8 cups cut fresh green beans (about 2 pounds) Or frozen green beans
1/2 pound sliced fresh mushrooms
2 tablespoon butter
2 tablespoons flour
1 teaspoon dried minced onion
1/2 teaspoon pepper
1/2 cup fat free milk
1 cup reduced fat sour cream
1 teaspoon Worchestershire sauce
1-1/2 cups shredded reduced fat Swiss Cheese Or Montery Jack Cheese
1/3 cup slivered almonds
1/3 cup crushed cornflakes
1 tablespoon butter, melted
Place beans in a Dutch oven and cover with water; bring to a boil. Cover and cook 3-5 minutes or until crisp tender; drain and set aside. In a large skillet, saute mushrooms in butter until tender. Stir in flour, onion and pepper untl blended. Gradually stir in milk. Bringing to boil; cook and stir for 1-2 minutes or untl thickend. Remove from the heatl stir in the sour cream and Worcestershire sauce.
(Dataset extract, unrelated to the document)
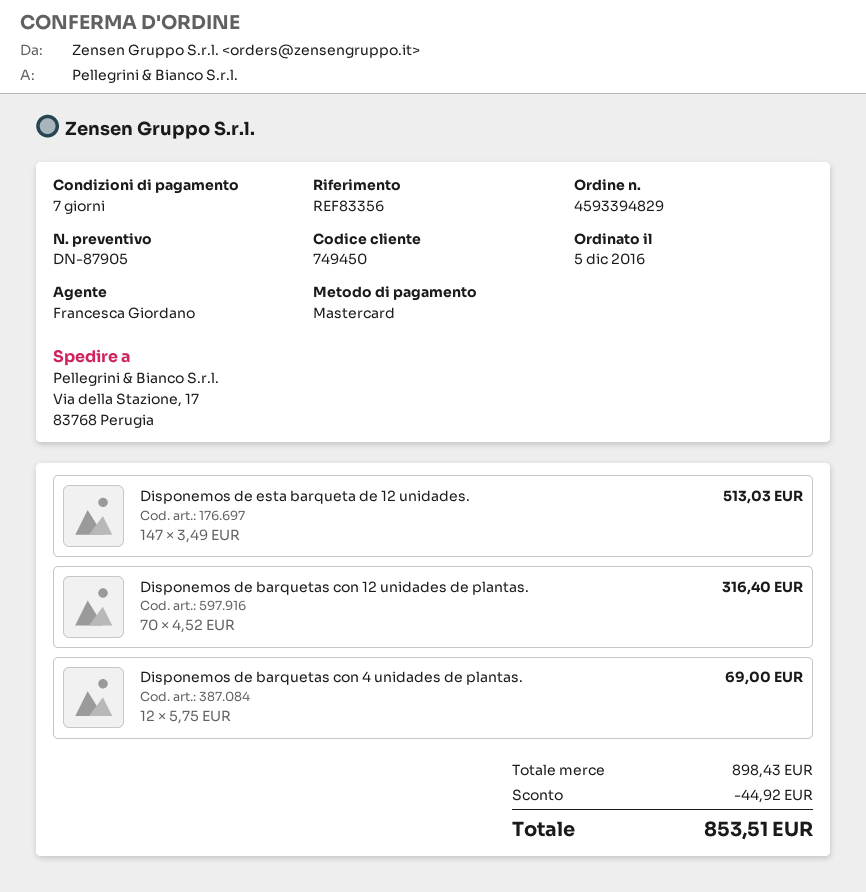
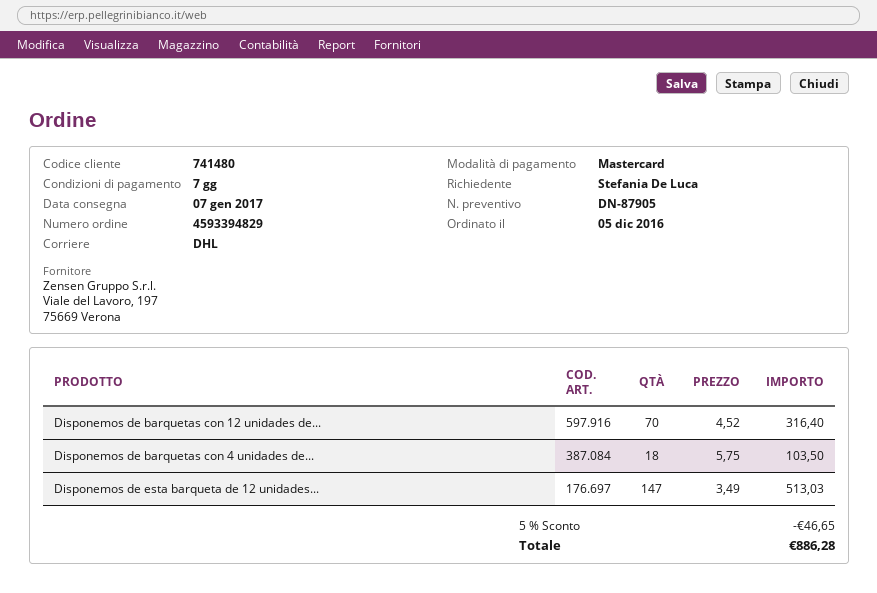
customer number: 749450 -> 741480
Disponemos de barquetas con 4 unidades de plantas.: 12 x 5.75 = 69.00 -> 18 x 5.75 = 103.50
discount: 44.92 -> 46.65
total: 853.51 -> 886.28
Stir in beans and cheese untl blended. Transfer to an 11x7 baking dish coated with with cooking spray (dish will be completely full) Combine topping ingredients; sprinke over the top. Bake, uncovered, at 400 degrees for 12-16 minutes or untl bubbly and heated through.
Not a NESTLÉ®-tested recipe.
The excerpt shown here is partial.